Your assignment: In the data that follows, find the line with "(118, 645) none -> (111, 632) //"; transcribe it, every later line up to the one with "(150, 698) none -> (130, 743) //", and that line as well, exactly and with no others.

Records for processing:

--------

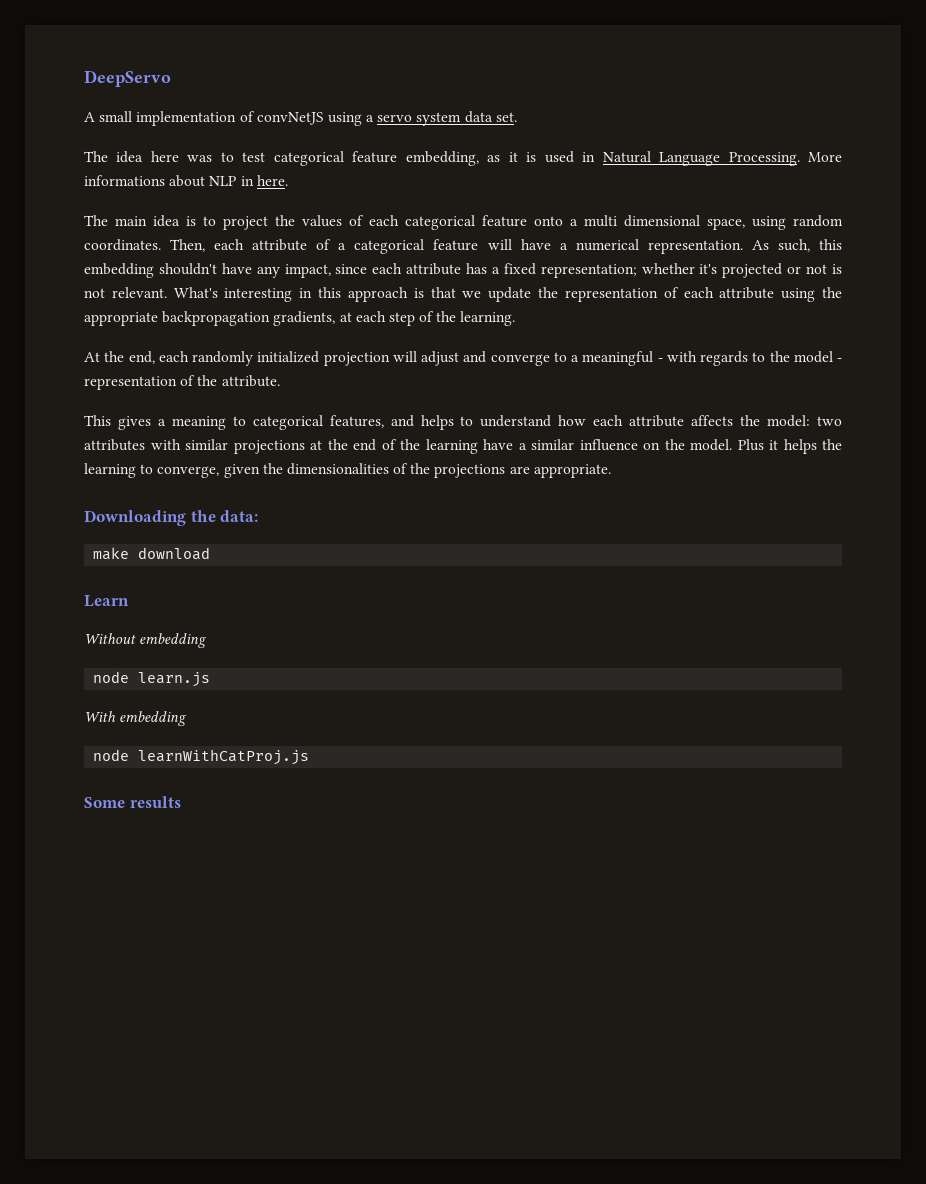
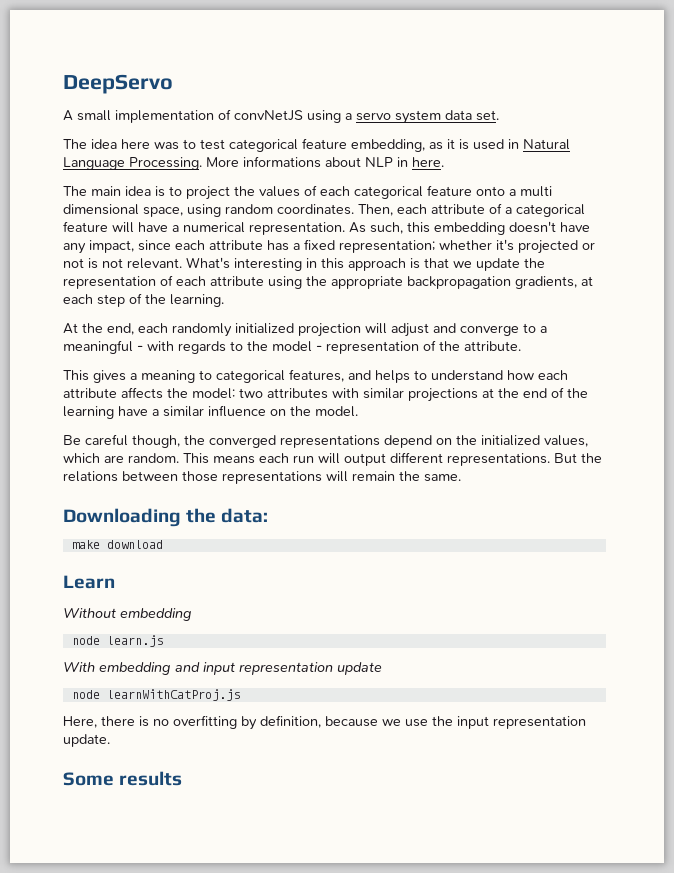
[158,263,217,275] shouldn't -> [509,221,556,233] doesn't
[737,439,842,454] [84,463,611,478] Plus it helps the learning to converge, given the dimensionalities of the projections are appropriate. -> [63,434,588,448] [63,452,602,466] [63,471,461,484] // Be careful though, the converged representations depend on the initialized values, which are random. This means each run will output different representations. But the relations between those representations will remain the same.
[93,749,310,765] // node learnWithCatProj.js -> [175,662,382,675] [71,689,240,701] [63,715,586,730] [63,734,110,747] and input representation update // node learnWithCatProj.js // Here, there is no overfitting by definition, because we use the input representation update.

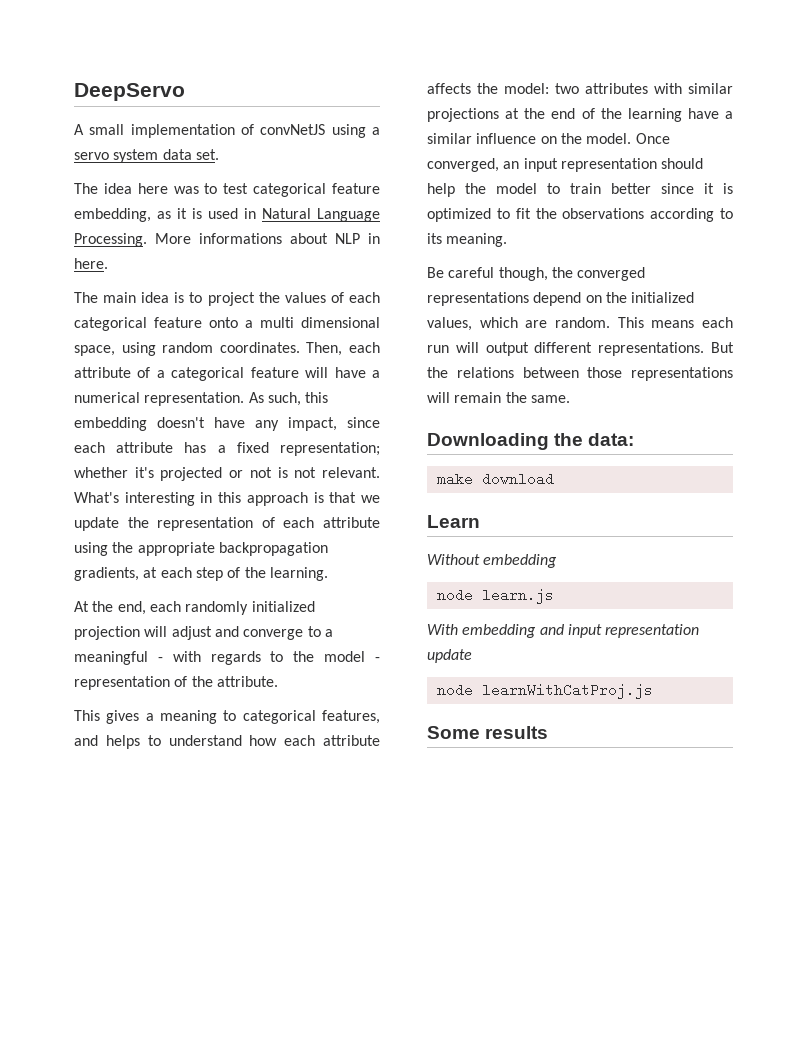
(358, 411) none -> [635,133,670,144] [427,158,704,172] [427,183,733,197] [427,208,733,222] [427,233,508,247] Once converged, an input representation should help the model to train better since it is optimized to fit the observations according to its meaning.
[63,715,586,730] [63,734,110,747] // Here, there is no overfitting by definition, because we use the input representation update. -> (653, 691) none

--------

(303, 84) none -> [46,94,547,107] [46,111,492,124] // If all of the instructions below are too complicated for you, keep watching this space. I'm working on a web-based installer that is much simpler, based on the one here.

--------

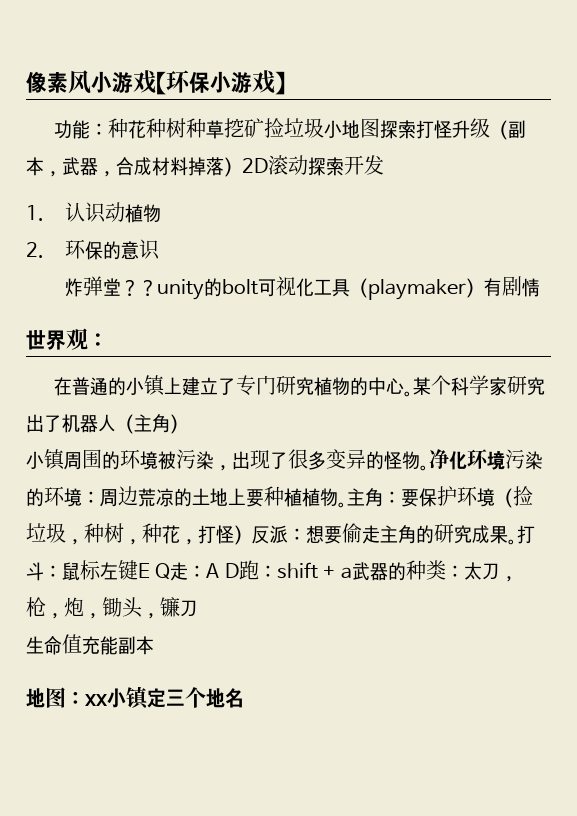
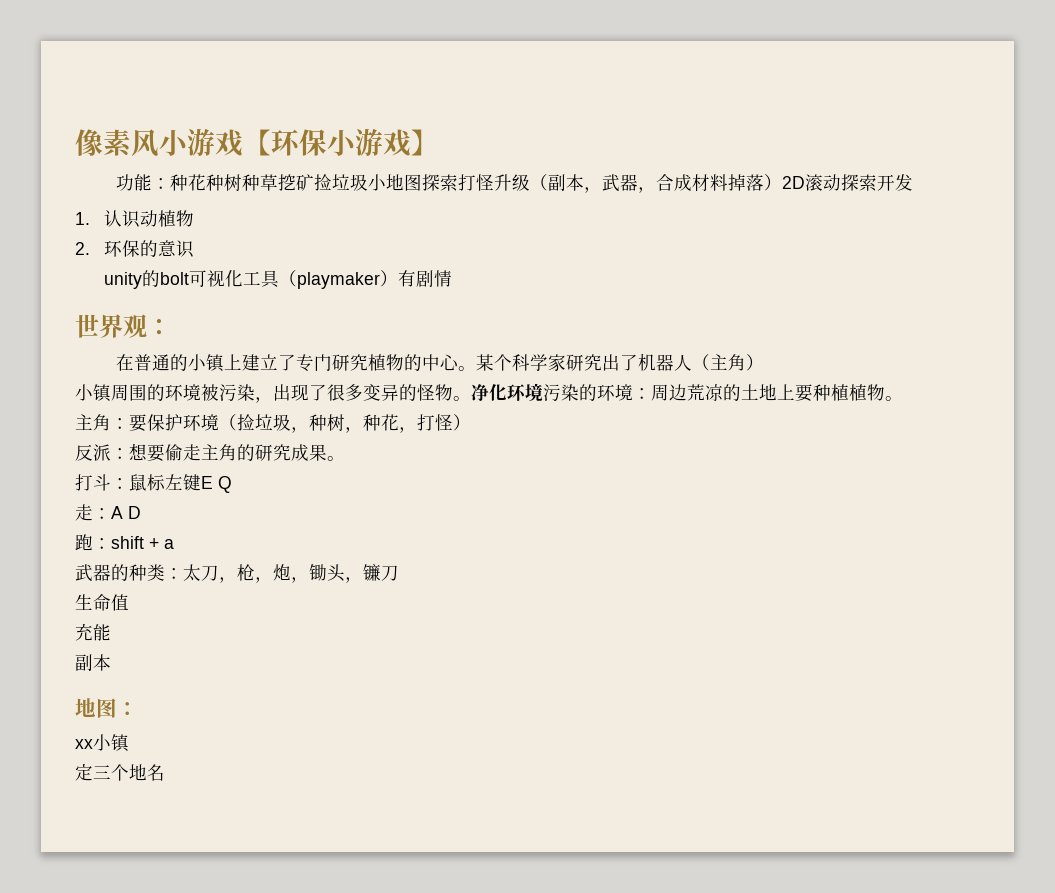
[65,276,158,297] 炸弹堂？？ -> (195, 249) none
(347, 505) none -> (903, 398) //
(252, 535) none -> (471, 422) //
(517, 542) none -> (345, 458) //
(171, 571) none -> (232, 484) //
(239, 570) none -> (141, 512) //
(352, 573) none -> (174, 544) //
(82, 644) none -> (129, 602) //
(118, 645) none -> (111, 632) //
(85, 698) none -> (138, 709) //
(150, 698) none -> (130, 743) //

--------

Solution to the problem:
(118, 645) none -> (111, 632) //
(85, 698) none -> (138, 709) //
(150, 698) none -> (130, 743) //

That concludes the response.